Brookfield put the property on the market in October 2023 with a guide price of “over $370 million,” according to Mingtiandi, a separate Asian business media outlet.

2. Cost-of-Living Crises Dent Lower-Income Group Hotel Spending

The cost-of-living crisis has resulted in lower-income travelers reeling back their hotel and travel spending, Inc. reports. Amanda Hite, president of STR, CoStar’s hotel analytics division, said at the NYU International Hospitality Industry Investment Conference that rising costs are “affecting lower-to-middle income households and their ability to travel, thus lessening demand for hotels in the lower-price tier.”

Hite told the conference that U.S. hotel room demand in April decreased 2.7% for midscale hotels and 3.9% for economy hotels, and revenue per available room in the same month decreased by 1.7% and 3%, respectively. She added personal debt in the U.S. now is $3.5 trillion higher than it was at the end of 2019.

3. UK Banknotes Newly Displaying Portrait of King Charles III

Bank of England banknotes in the United Kingdom displaying a portrait of King Charles III have now entered circulation, the first time currency in the country has displayed a new monarch for 64 years. Currency displaying the image of the late Queen Elizabeth II first entered circulation in 1960, according to the BBC.

Those spending paper money can still use old notes. The reverse side of the new notes, at least in the English forms of the currency, still feature the same portraits of novelist Jane Austen, politician Winston Churchill, pioneering computer scientists Alan Turing and artist JMW Turner.

4. Australia GDP Posts Lowest Growth Since Height of Pandemic

Gross domestic product in Australia grew in the first quarter of 2024 by just 0.1% over the fourth quarter 2023 and 1.1% in year-over-year terms, the Wall Street Journal reports.

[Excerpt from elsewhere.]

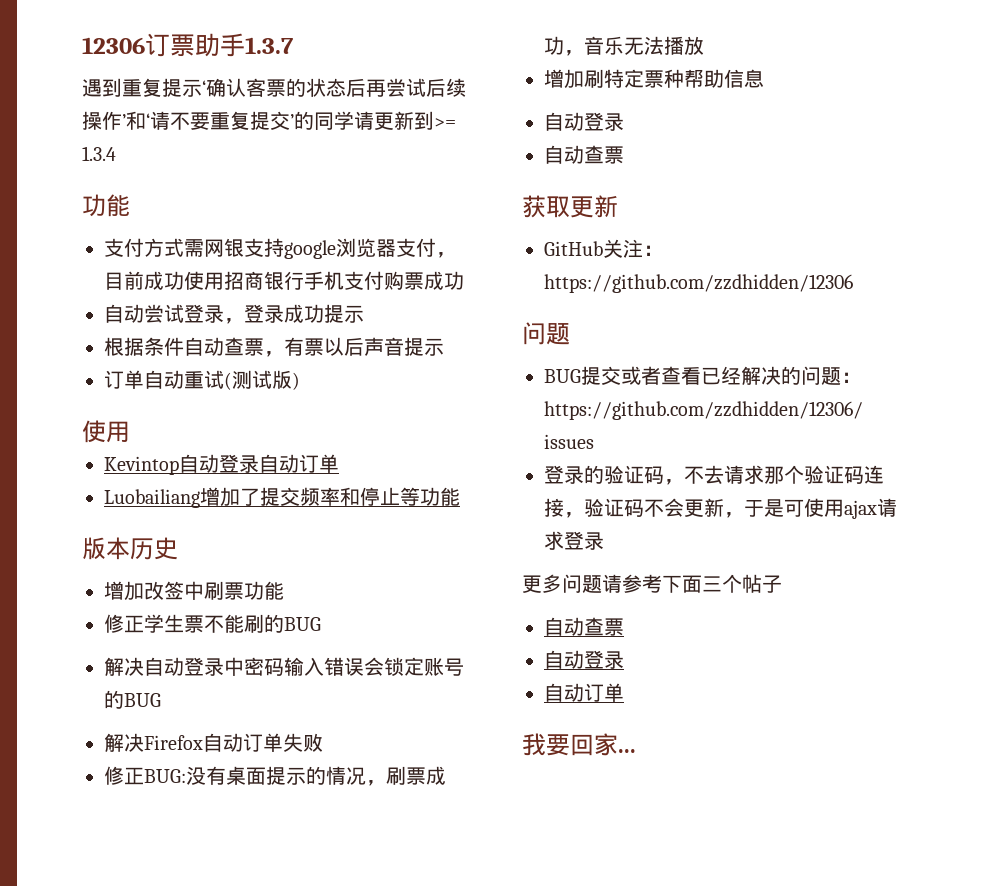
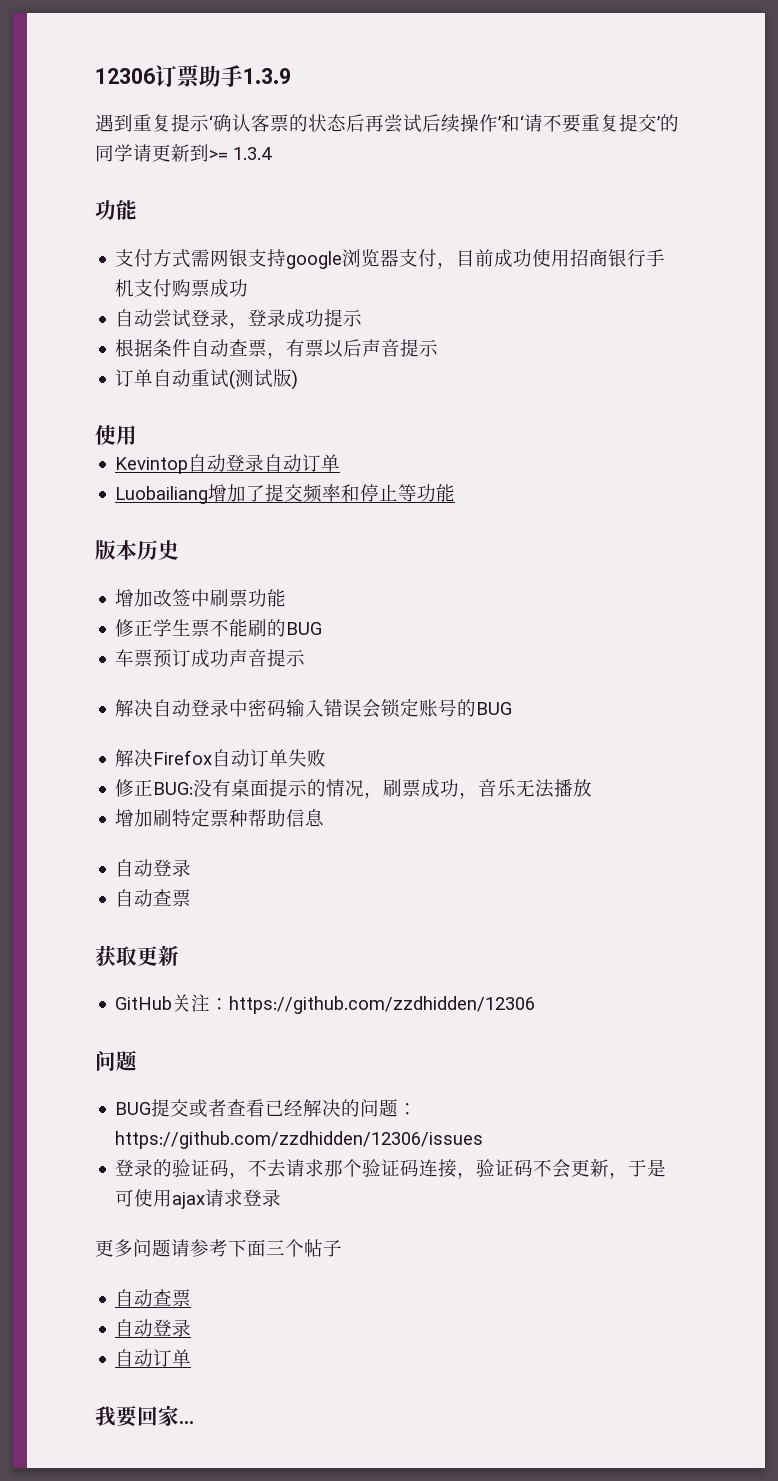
[245,37,294,54] 1.3.7 -> [243,68,291,84] 1.3.9
(321, 624) none -> [115,649,306,668] // 车票预订成功声音提示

“GDP growth was weak in March, with the economy experiencing its lowest through the year growth since December 2020,” said Katherine Keenan, head of national accounts at Australian Bureau of Statistics.

The Australian government has a raft of policy changes that seek to address the slump, including income tax cuts due on July 1 and a 3.75% raise in the minimum wage set to start on the same date, the Journal reports. The government’s budget for 2024-2025 also includes cash handouts for each household and rebates against “soaring electricity costs and a big jump in rents.”

5. Indian Stocks Fall on Modi Majority Wobbles

Indian stock prices dropped to their lowest point since March 2020, the start of the COVID-19 pandemic, Reuters reports. According to Reuters, the market is showing worry that Prime Minister Narendra Modi is unlikely to win the “overwhelming majority predicted by exit polls” following the end of voting in nationwide Indian elections.

Votes are still being counted in the county of 1.4 billion people. Reuters added that with approximately 50% of the counting completed, it looked less sure that Modi’s Bharatiya Janata Party would win a majority on its own and thus would require coalition support from the National Democratic Alliance. Modi still is set to be the largest vote winner and secure a third term.